Quanto piace ai media italiani questa locuzione? L’intreccio di mercato è, per definizione (un po’ volgare, ma efficace), quella cosa che spunta all’improvviso quando mancano gli argomenti. Ad ogni stop dei campionati per le gare delle nazionali è un pretesto per tirarne fuori diversi. Oggi no, oggi voglio parlarne anche alla vigilia di un’importantissima gara di Champions League perché, onestamente, il dato è clamoroso. Non solo ex effettivi, quindi. Non solo i calciatori che hanno indossato sia la maglia del Chelsea che quella del Milan vanno annotati nella lista delle curiosità della gara. Andiamo al dunque: Bakayoko, Fofana, Chukuemeka, Broja, Ziyech. Con ordine, in realtà se passi 6 anni con una stessa proprietà e nel frattempo per due volte ti trasferisci in uno stesso club non dovresti esser menzionato in questo paragrafo, ma francamente non me la sentivo di inserire Bakayoko tra i Campioni o tra i rimpianti. Per questo, atteniamoci al mercato. Dal 2017 fino al prossimo 2023 il cartellino del centrocampista francese apparterrà ai Blues, che hanno provato a incassare più volte da una sua cessione. Quando arrivò al Milan per la stagione 2018/2019, il diritto di riscatto era fissato a 35 milioni di euro e molti tifosi si arrabbiarono (anche giustamente, per quanto mostrato in campo negli ultimi 6 mesi) perché la società a giugno non lo esercitò. Tuttavia, i londinesi tentarono di farlo rimettere in luce agli occhi di possibili pretendenti con un anno di prestito secco a Napoli. Anche lì, nulla da fare. Quando i rossoneri tornarono su di lui, la scintilla creatasi due anni prima non si manifestò più: tutto lascia pensare che il biennio a Milanello sarà l’ultimo periodo per Bakayoko. Ormai è praticamente fuori rosa, ma valeva comunque la pena citarlo nella conta degli incroci tra Milan e Chelsea.

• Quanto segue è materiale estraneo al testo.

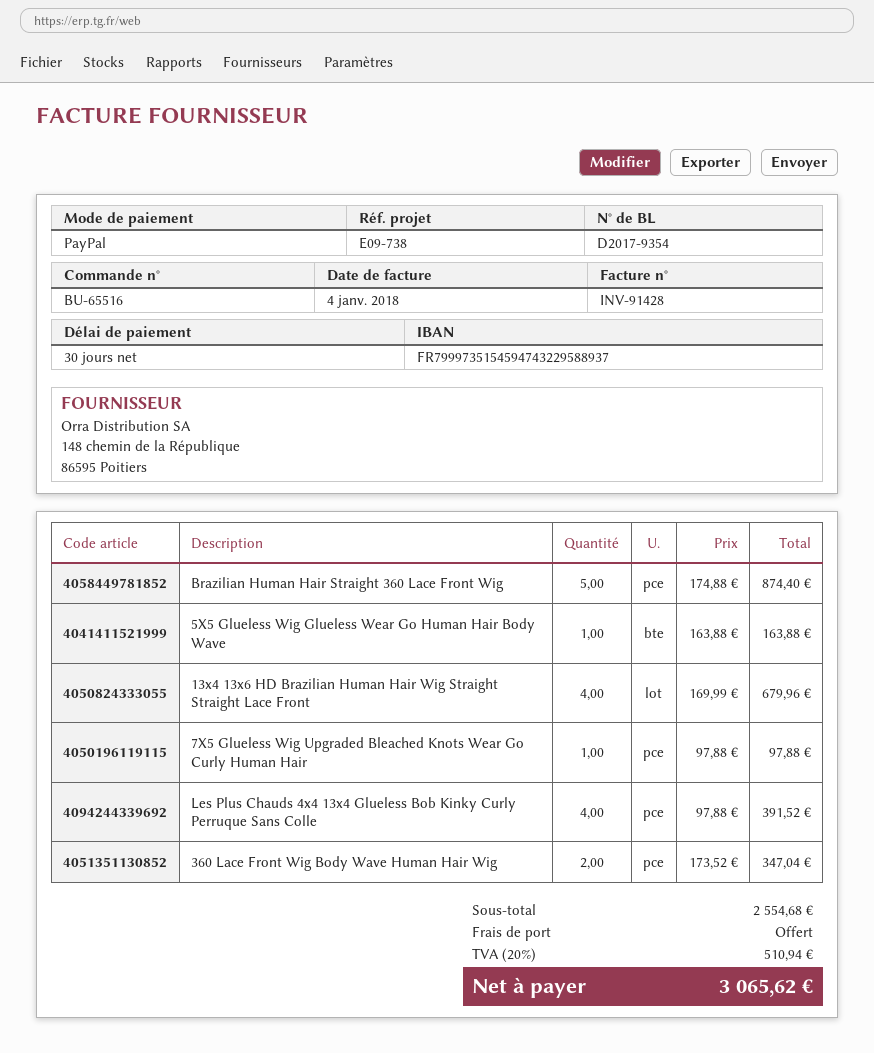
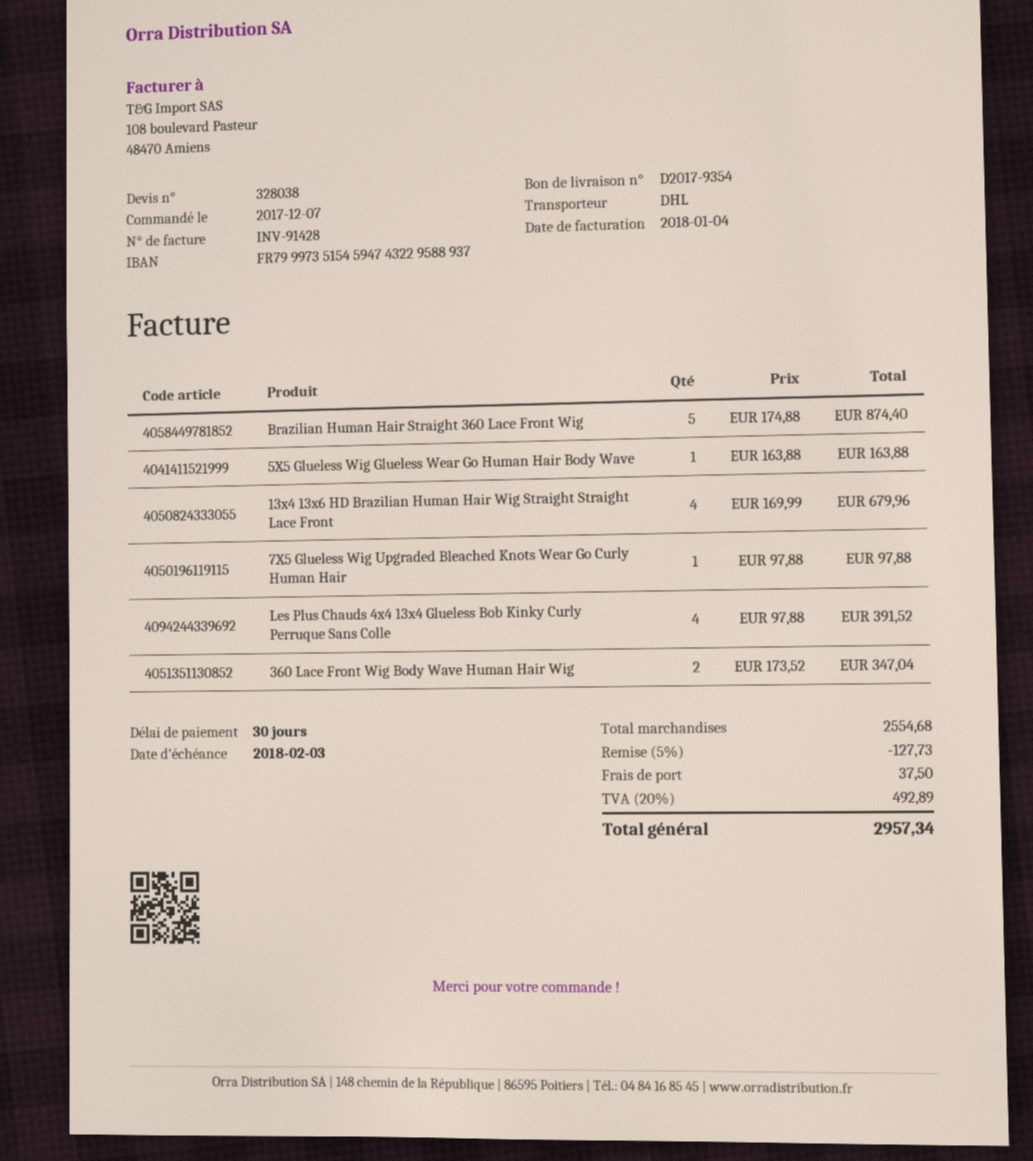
discount: none -> 5% = 127.73
shipping: 0.00 -> 37.50
tax: 20% = 510.94 -> 20% = 492.89
total: 3065.62 -> 2957.34

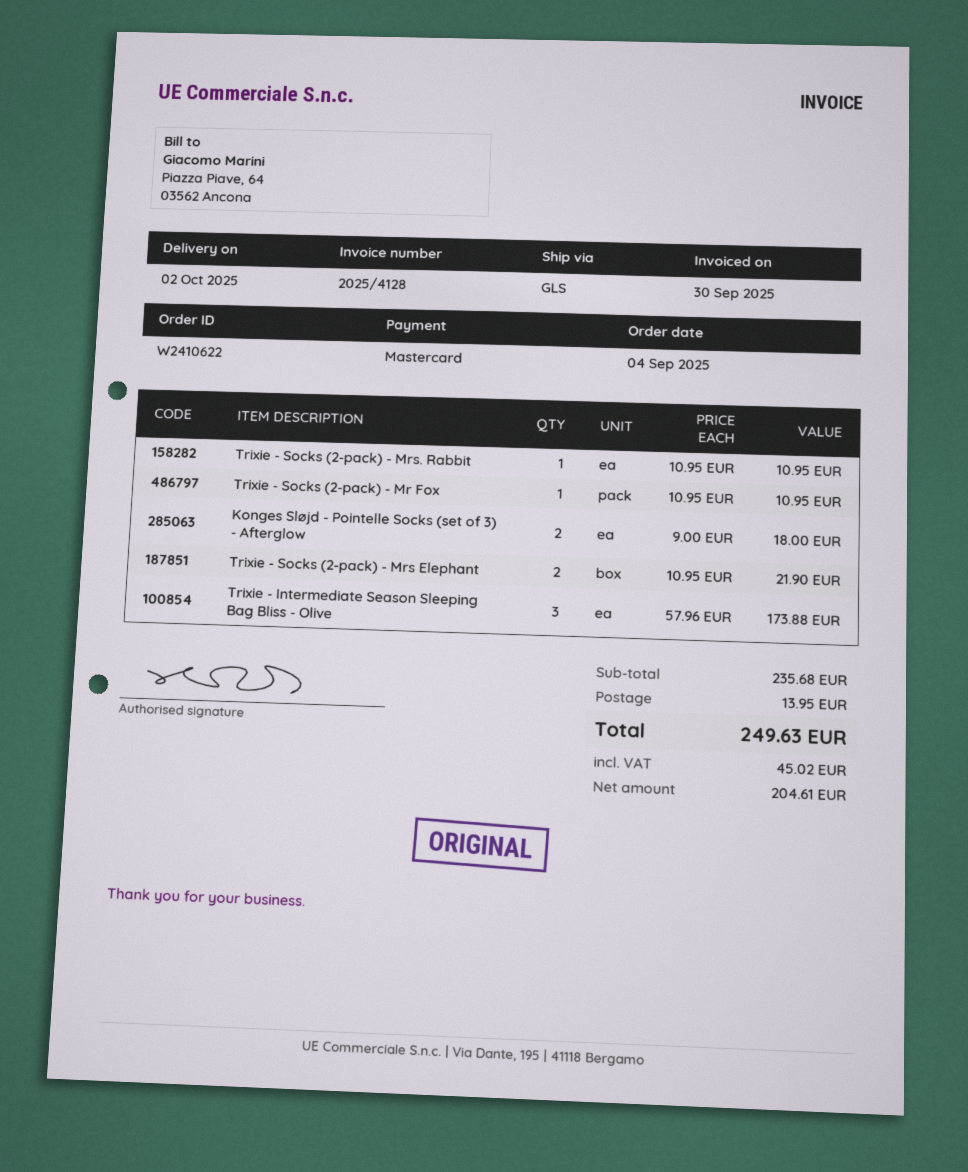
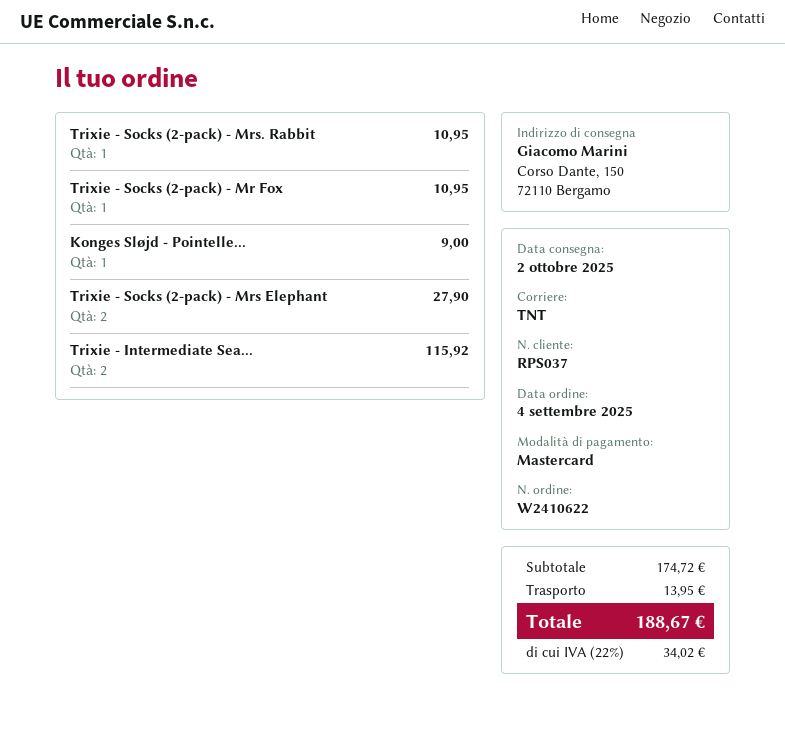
shipping method: GLS -> TNT
Konges Sløjd - Pointelle Socks (set of 3) - Afterglow: 2 for 18.00 -> 1 for 9.00
Trixie - Socks (2-pack) - Mrs Elephant: 2 for 21.90 -> 2 for 27.90
Trixie - Intermediate Season Sleeping Bag Bliss - Olive: 3 for 173.88 -> 2 for 115.92
subtotal: 235.68 -> 174.72
tax: 45.02 -> 34.02
total: 249.63 -> 188.67

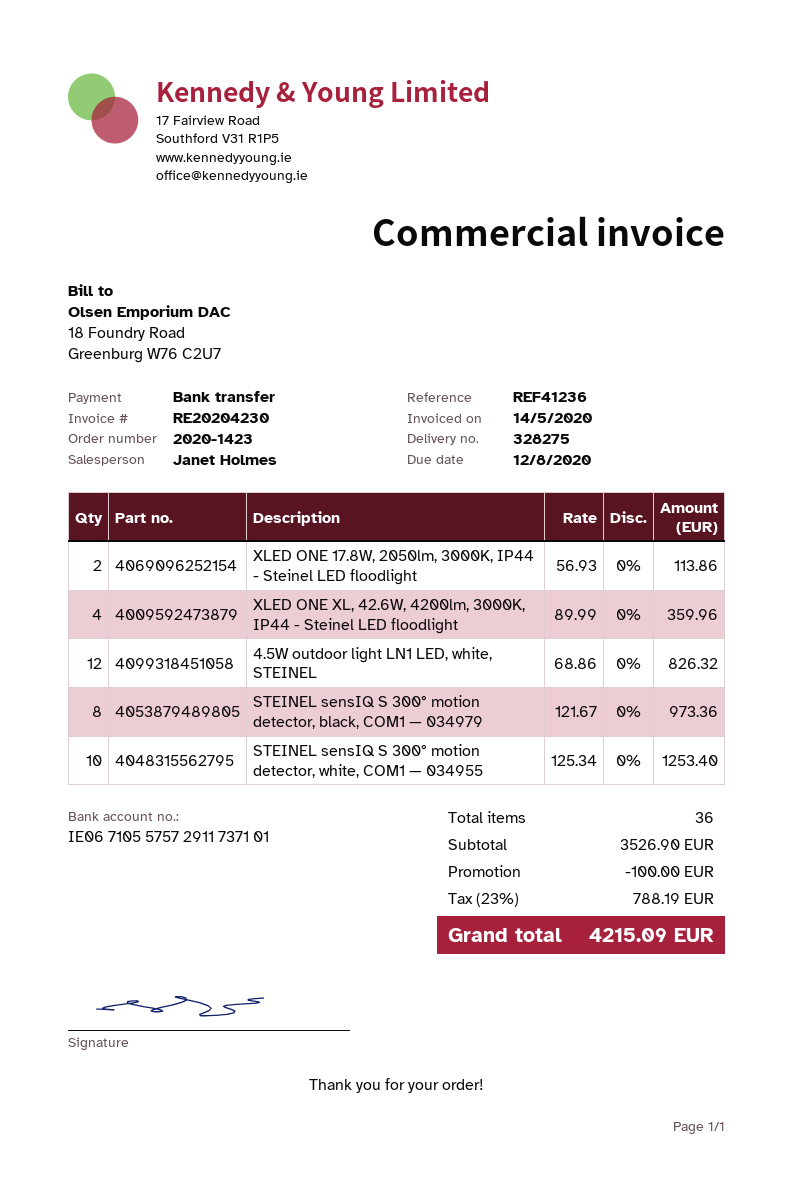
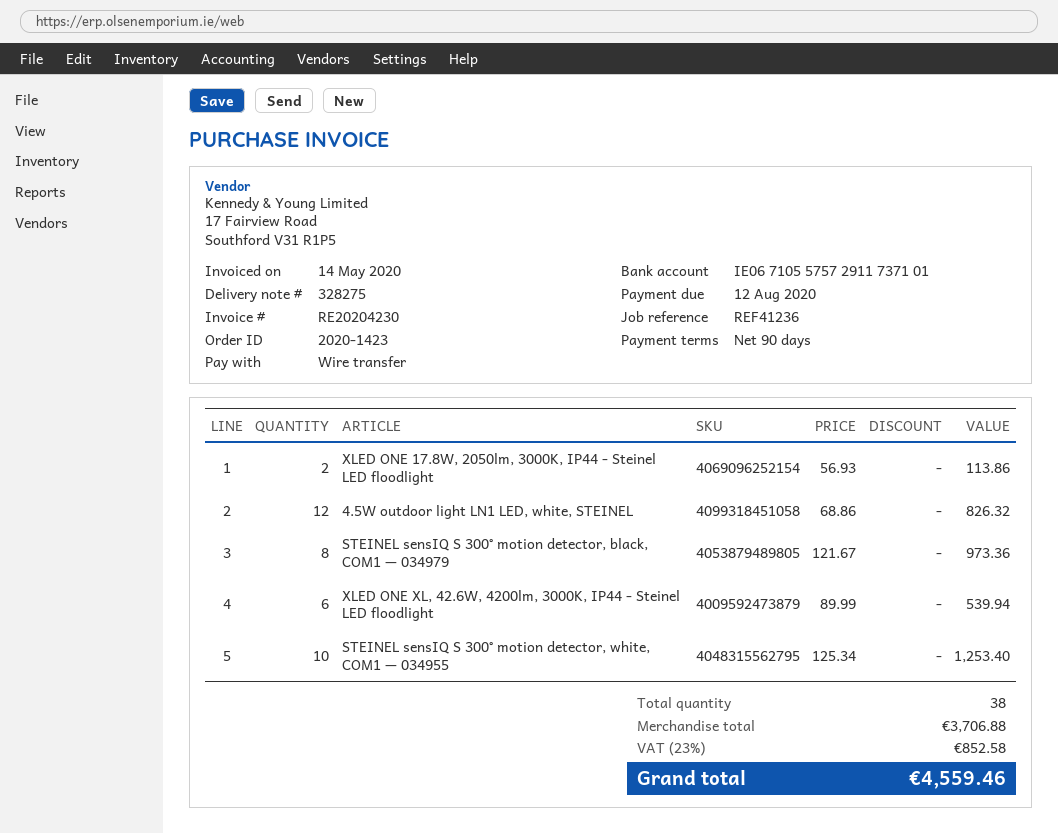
XLED ONE XL, 42.6W, 4200lm, 3000K, IP44 - Steinel LED floodlight: 4 x 89.99 = 359.96 -> 6 x 89.99 = 539.94
total quantity: 36 -> 38
subtotal: 3526.90 -> 3706.88
discount: 100.00 -> none
tax: 23% = 788.19 -> 23% = 852.58
total: 4215.09 -> 4559.46

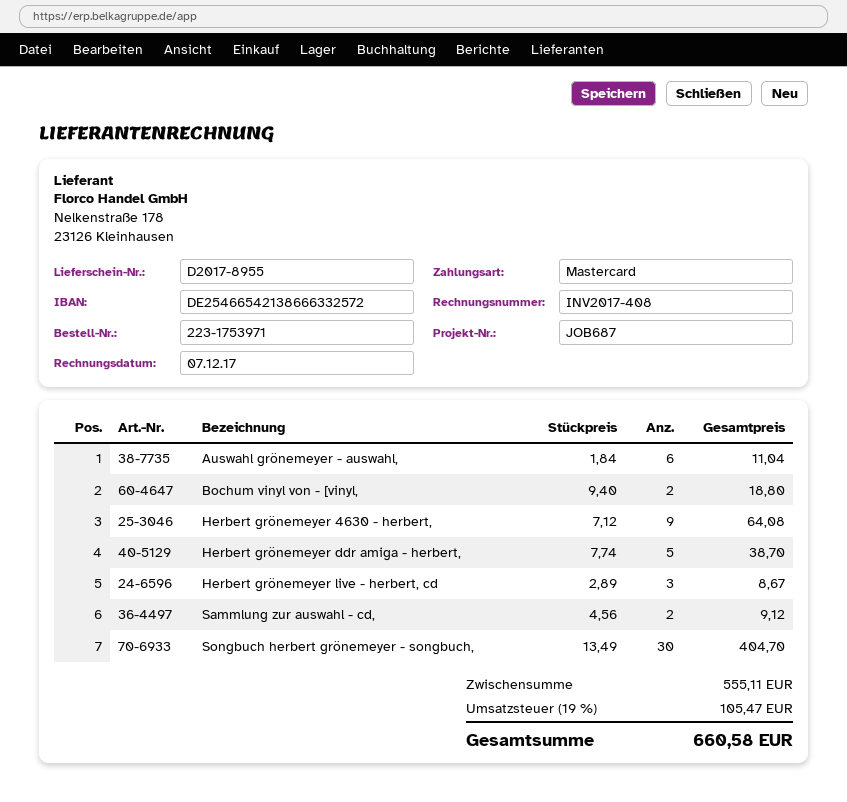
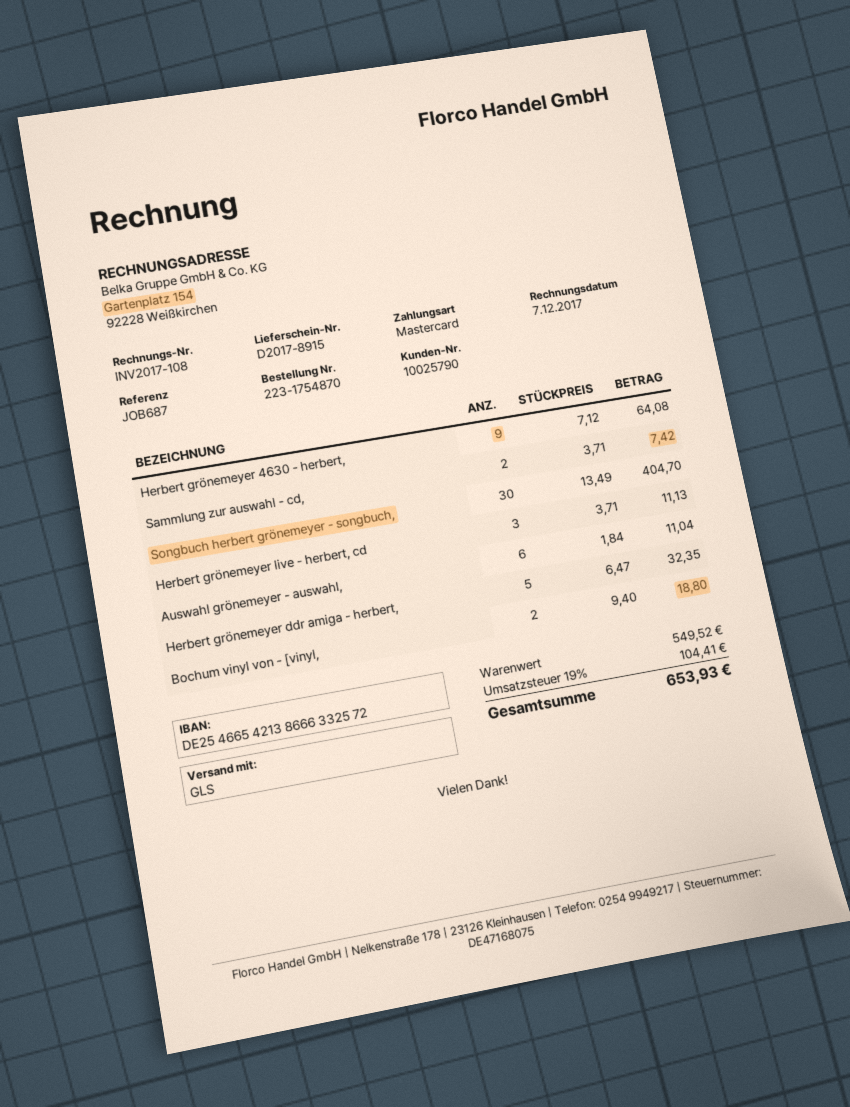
order number: 223-1753971 -> 223-1754870
delivery note number: D2017-8955 -> D2017-8915
invoice number: INV2017-408 -> INV2017-108
Herbert grönemeyer ddr amiga - herbert,: 5 x 7.74 = 38.70 -> 5 x 6.47 = 32.35
Herbert grönemeyer live - herbert, cd: 3 x 2.89 = 8.67 -> 3 x 3.71 = 11.13
Sammlung zur auswahl - cd,: 2 x 4.56 = 9.12 -> 2 x 3.71 = 7.42
subtotal: 555.11 -> 549.52
tax: 19% = 105.47 -> 19% = 104.41
total: 660.58 -> 653.93

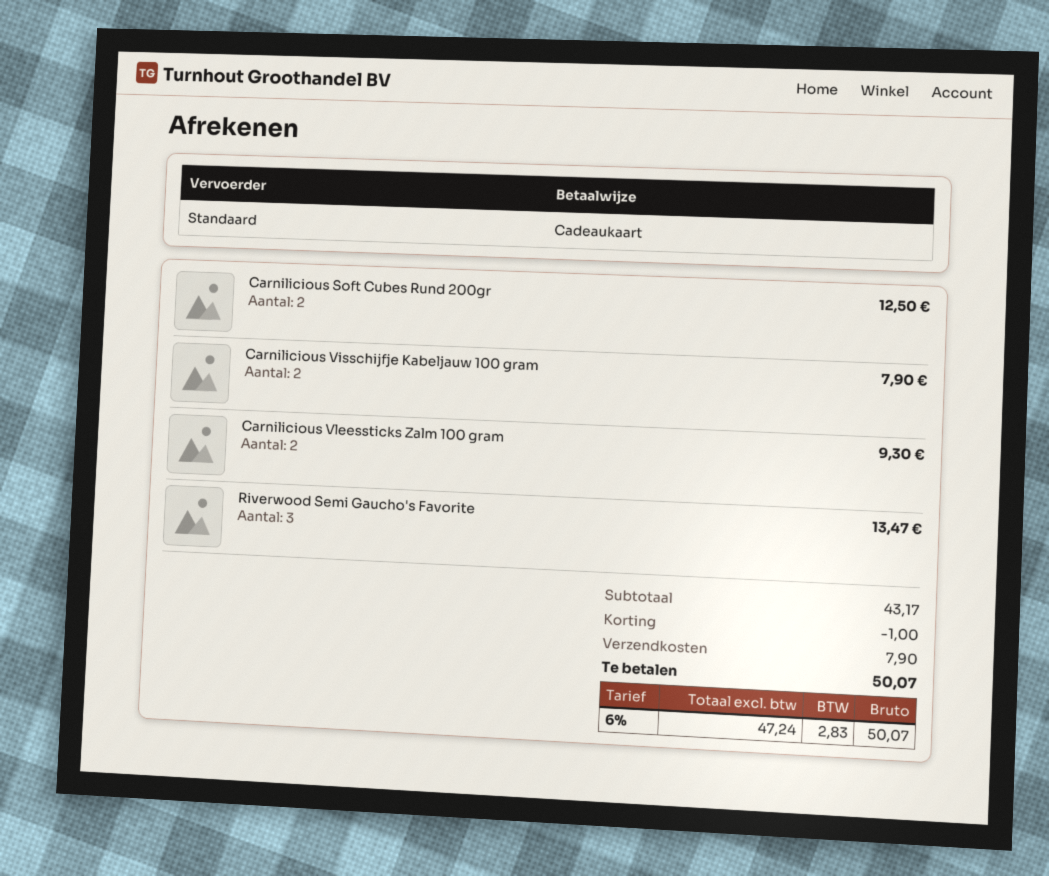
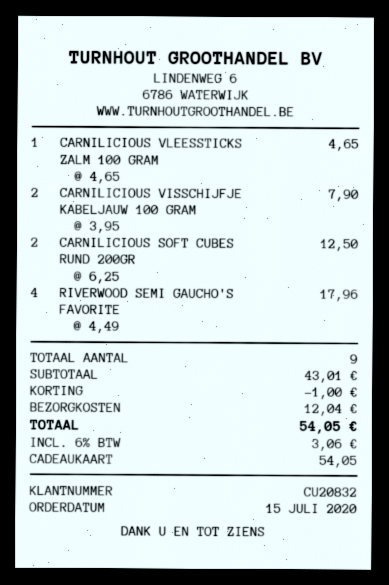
Carnilicious Vleessticks Zalm 100 gram: 2 for 9.30 -> 1 for 4.65
Riverwood Semi Gaucho's Favorite: 3 for 13.47 -> 4 for 17.96
subtotal: 43.17 -> 43.01
shipping: 7.90 -> 12.04
tax: 6% = 2.83 -> 6% = 3.06
total: 50.07 -> 54.05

Estate 2020 e gennaio 2021. In entrambi i casi Pioli deve fare i conti, come spesso gli capiterà poi, con gli infortuni in difesa. Uno dei tanti nomi (insieme a Kabak e a Simakan, tanto per rinfrescare la memoria) è quello di Wesley Fofana. Classe 2001, gioca al Saint-Etienne ed è ambito da mezza Europa. Tanto che Maldini e Massara virano su Tomori e il francese finisce al Leicester per 35 milioni di euro. Due mesi fa, invece, il club blu di Londra lo ha acquistato per 80 (ottanta). Domani, lui che mai è passato da Milano, probabilmente giocherà centrale al fianco di chi, al contrario, ha giocato per il club 7 volte campione d’Europa, il brasiliano ex 33. Altro episodio del passato (stavolta recente). Tanto combattuto tra l’Italia e l’Inghilterra il centrocampista Carney Chukwuemeka, che alla fine l’estate scorsa ha ceduto alla corte londinese. Si contano due presenze con la primavera per lui dall’inizio di stagione. Tuttavia, ci si proietta anche al futuro in queste settimane e probabilmente anche quando si fermeranno i campionati per club, parlando di calciomercato. Si dice che un nome caldo per l’attacco del Diavolo sia Armando Broja (7 presenze con il Chelsea quest’anno): altro intreccio di mercato nella supersfida di Champions. Poi c’è Hakim Ziyech. Il tira e molla di luglio-agosto ha fatto sperare a lungo i tifosi rossoneri, che ora potranno ammirarlo da vicino, magari anche a San Siro. Sempre al Chelsea, però, perché il Milan ha puntato forte su De Ketelaere, chiamato ad incidere a Stamford Bridge. Dal canto loro, anche i tifosi Blues avranno finalmente l’opportunità di vedere Rafael Leao, dopo gli ansiogeni corteggiamenti estivi. Ma lui, come Charles, vestirà la maglia della loro avversaria. E speriamo che domani sera faccia venir ancor più voglia ai tifosi inglesi di poterlo guardare, un giorno, come uno dei loro.